START DATA SUPPLIED
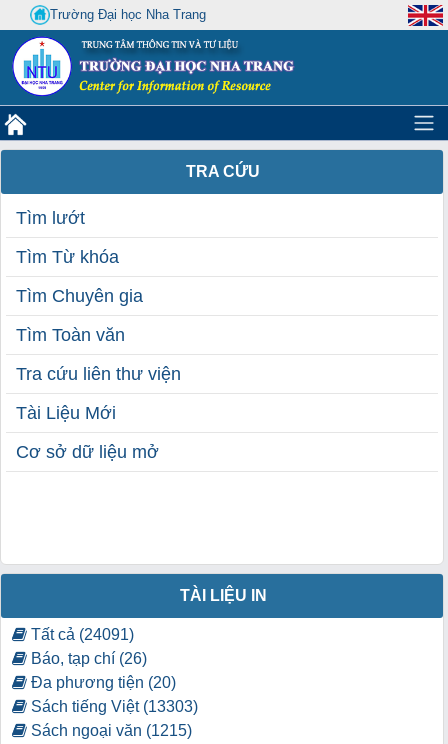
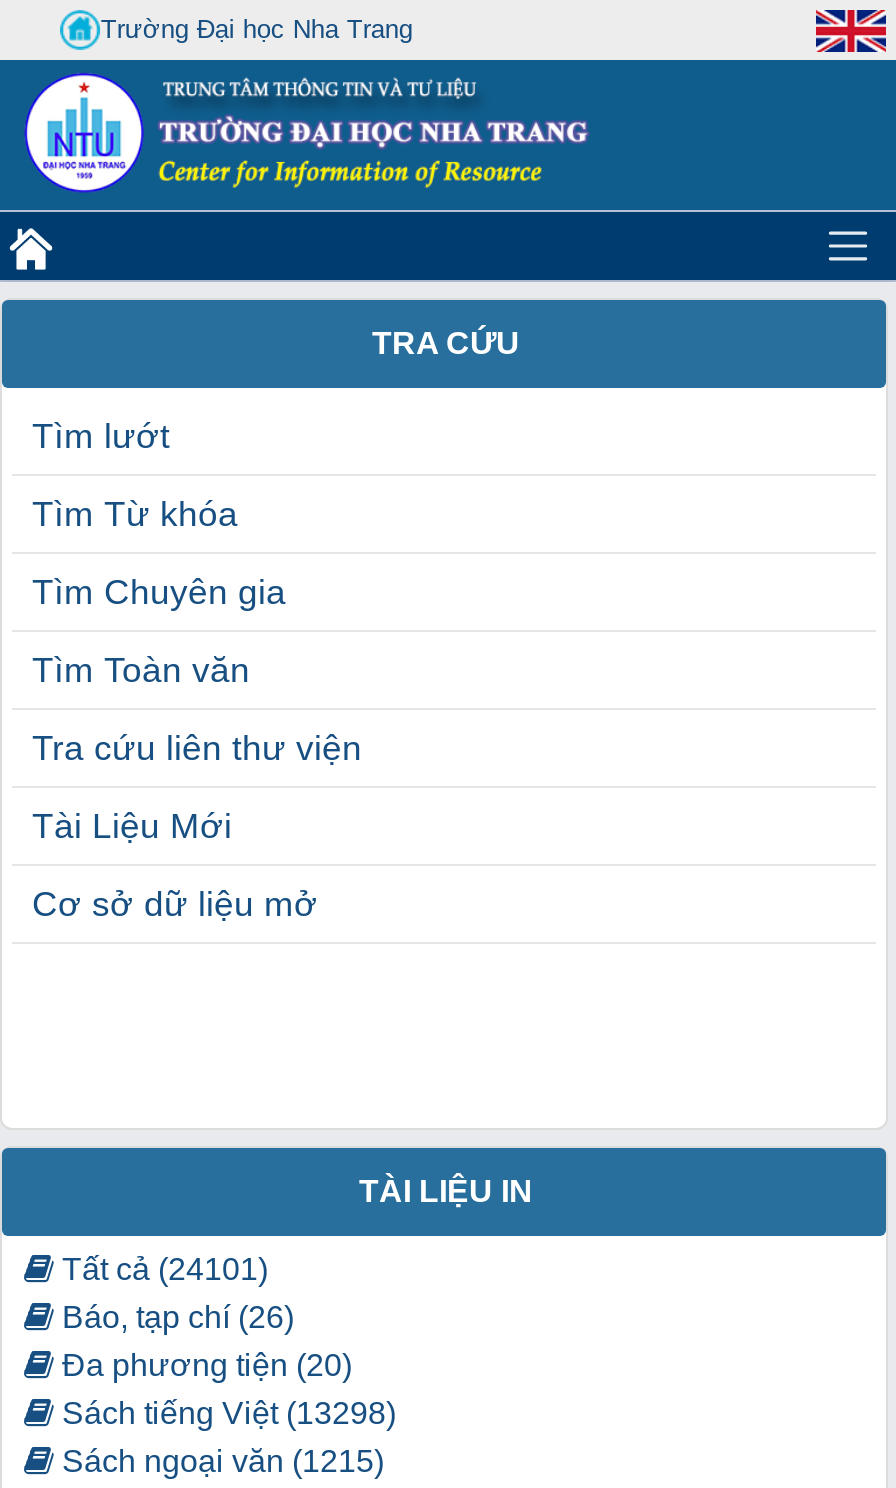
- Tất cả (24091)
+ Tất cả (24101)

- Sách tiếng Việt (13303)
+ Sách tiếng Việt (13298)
END DATA SUPPLIED
START DATA SUPPLIED
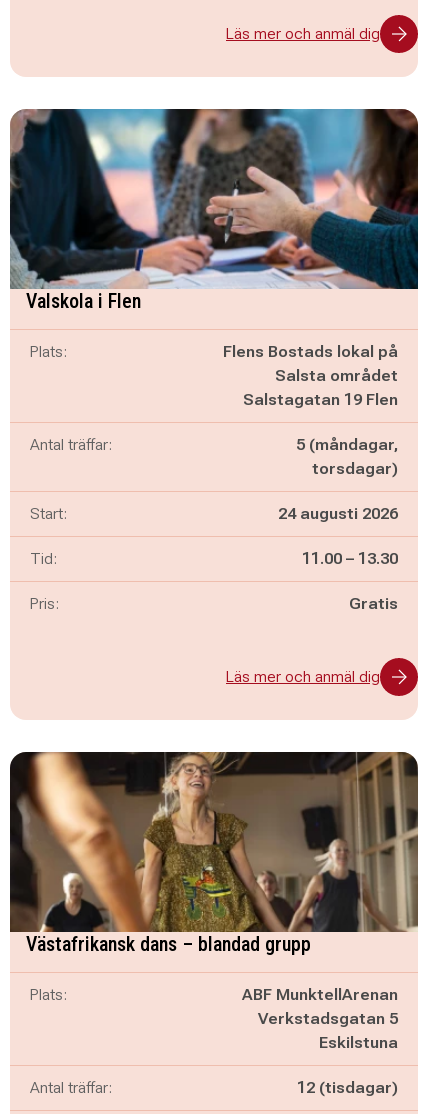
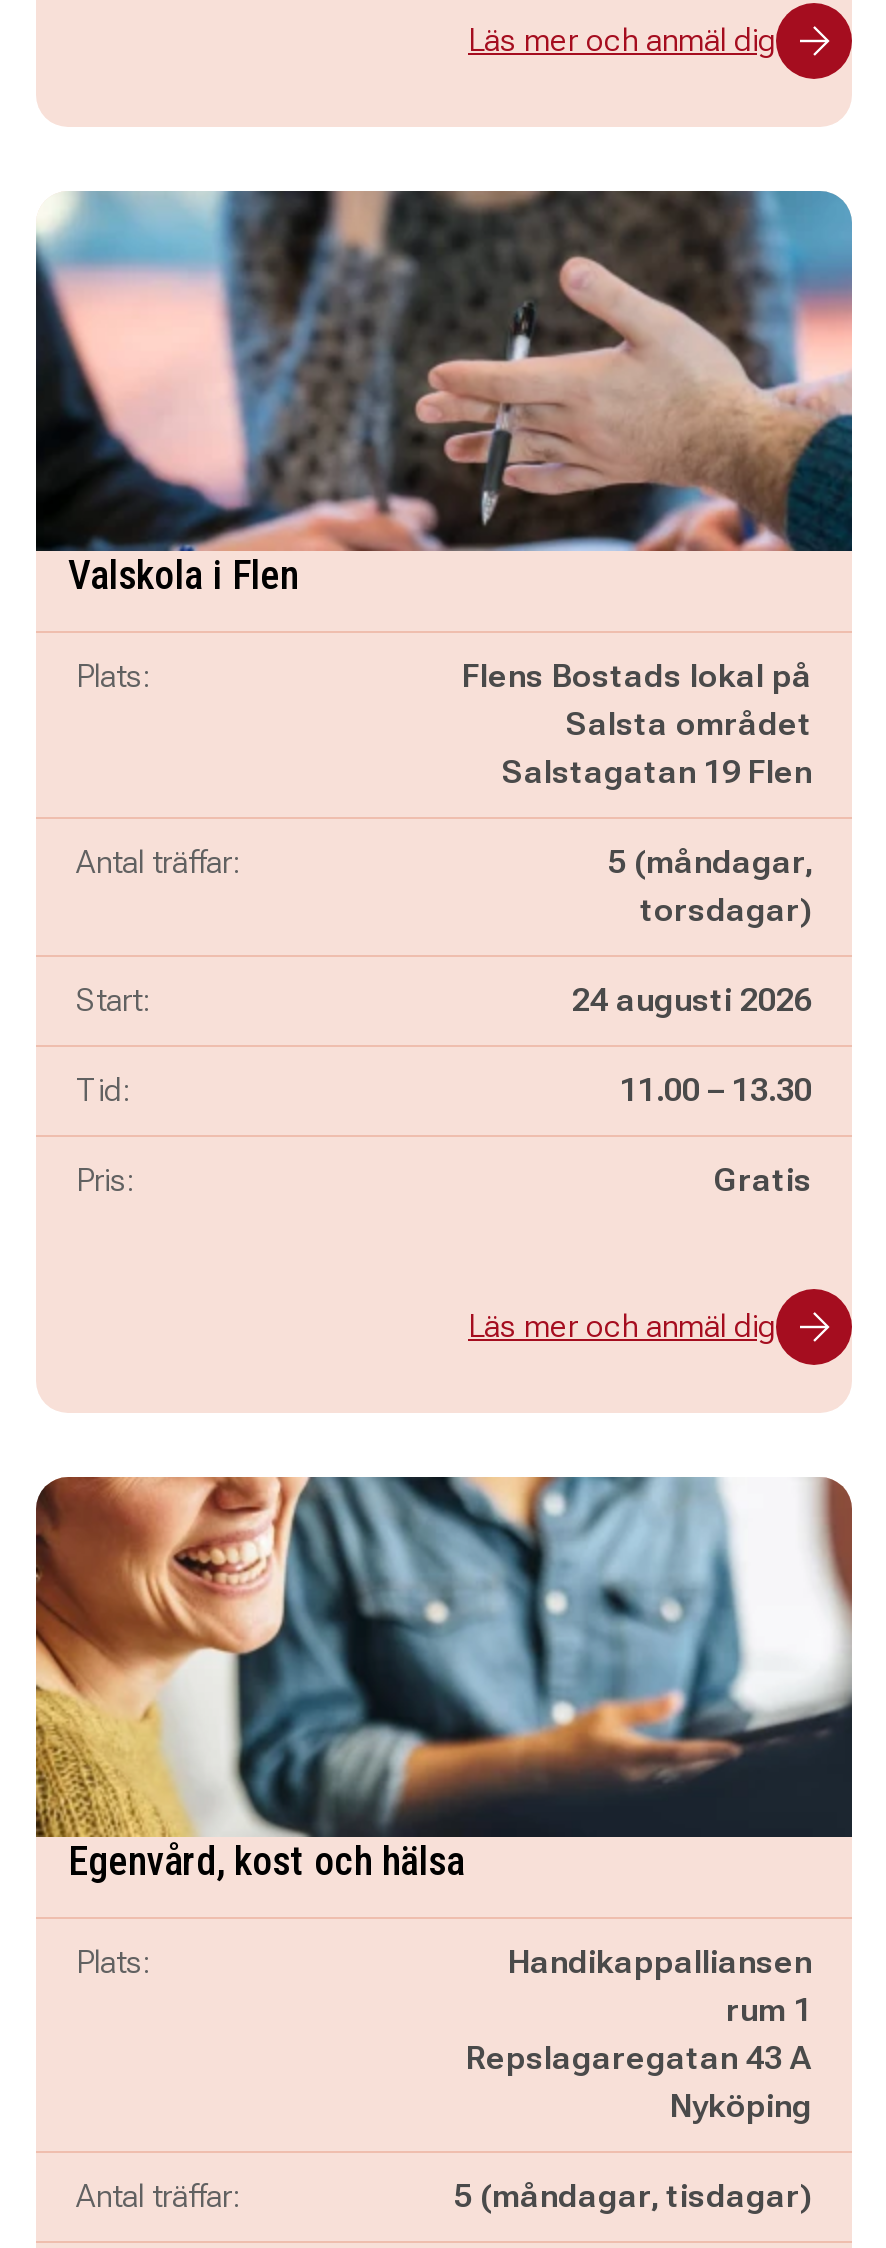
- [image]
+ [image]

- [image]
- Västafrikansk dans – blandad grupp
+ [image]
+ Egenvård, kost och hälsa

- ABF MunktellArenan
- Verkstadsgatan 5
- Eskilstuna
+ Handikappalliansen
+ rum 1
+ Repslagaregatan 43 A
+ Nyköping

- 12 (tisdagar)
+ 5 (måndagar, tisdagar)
END DATA SUPPLIED
◆ EXERCISE REQUIREMENTS ◆
Your answer must consist solely of the lines above between the line holding "- ABF MunktellArenan" and the line holding "5 (måndagar, tisdagar)", inclusive, copied exactly.

◆ TASK ANSWER ◆
- ABF MunktellArenan
- Verkstadsgatan 5
- Eskilstuna
+ Handikappalliansen
+ rum 1
+ Repslagaregatan 43 A
+ Nyköping

- 12 (tisdagar)
+ 5 (måndagar, tisdagar)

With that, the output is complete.